═══ Material for this exercise

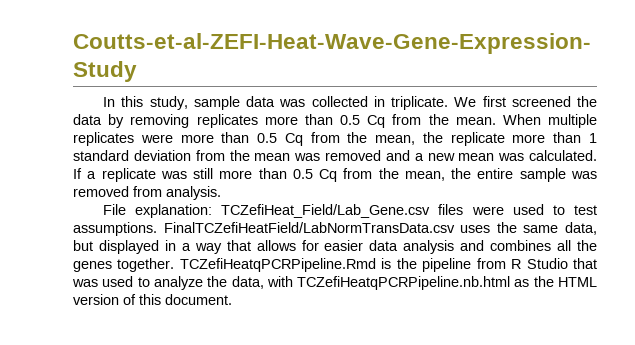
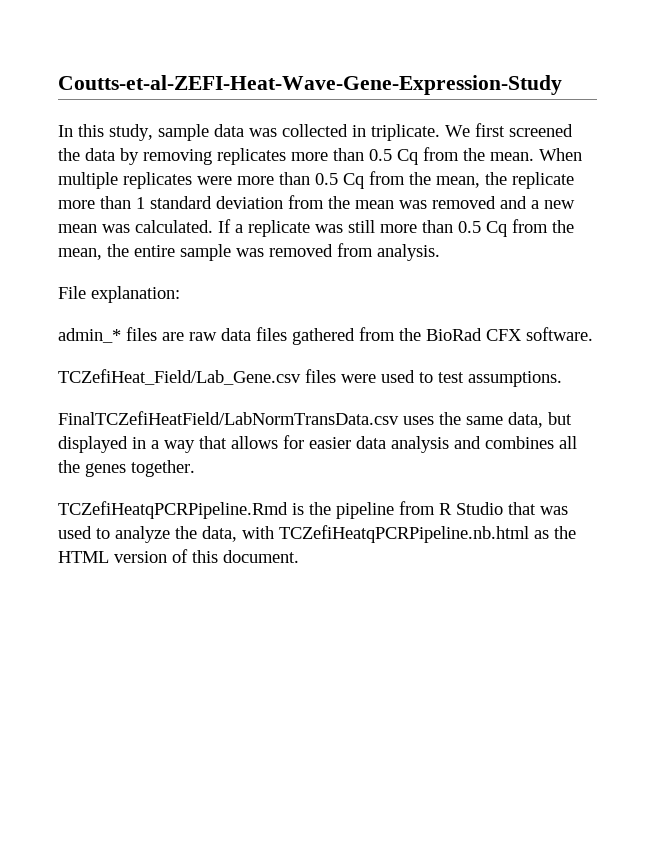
- File explanation: TCZefiHeat_Field/Lab_Gene.csv files were used to test assumptions. FinalTCZefiHeatField/LabNormTransData.csv uses the same data, but displayed in a way that allows for easier data analysis and combines all the genes together. TCZefiHeatqPCRPipeline.Rmd is the pipeline from R Studio that was used to analyze the data, with TCZefiHeatqPCRPipeline.nb.html as the HTML version of this document.
+ File explanation:
+ admin_* files are raw data files gathered from the BioRad CFX software.
+ TCZefiHeat_Field/Lab_Gene.csv files were used to test assumptions.
+ FinalTCZefiHeatField/LabNormTransData.csv uses the same data, but displayed in a way that allows for easier data analysis and combines all the genes together.
+ TCZefiHeatqPCRPipeline.Rmd is the pipeline from R Studio that was used to analyze the data, with TCZefiHeatqPCRPipeline.nb.html as the HTML version of this document.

══════

*Problem requirements*
Output the records above in their entirety and exactly, leaving out all images.

*Answer box*
- File explanation: TCZefiHeat_Field/Lab_Gene.csv files were used to test assumptions. FinalTCZefiHeatField/LabNormTransData.csv uses the same data, but displayed in a way that allows for easier data analysis and combines all the genes together. TCZefiHeatqPCRPipeline.Rmd is the pipeline from R Studio that was used to analyze the data, with TCZefiHeatqPCRPipeline.nb.html as the HTML version of this document.
+ File explanation:
+ admin_* files are raw data files gathered from the BioRad CFX software.
+ TCZefiHeat_Field/Lab_Gene.csv files were used to test assumptions.
+ FinalTCZefiHeatField/LabNormTransData.csv uses the same data, but displayed in a way that allows for easier data analysis and combines all the genes together.
+ TCZefiHeatqPCRPipeline.Rmd is the pipeline from R Studio that was used to analyze the data, with TCZefiHeatqPCRPipeline.nb.html as the HTML version of this document.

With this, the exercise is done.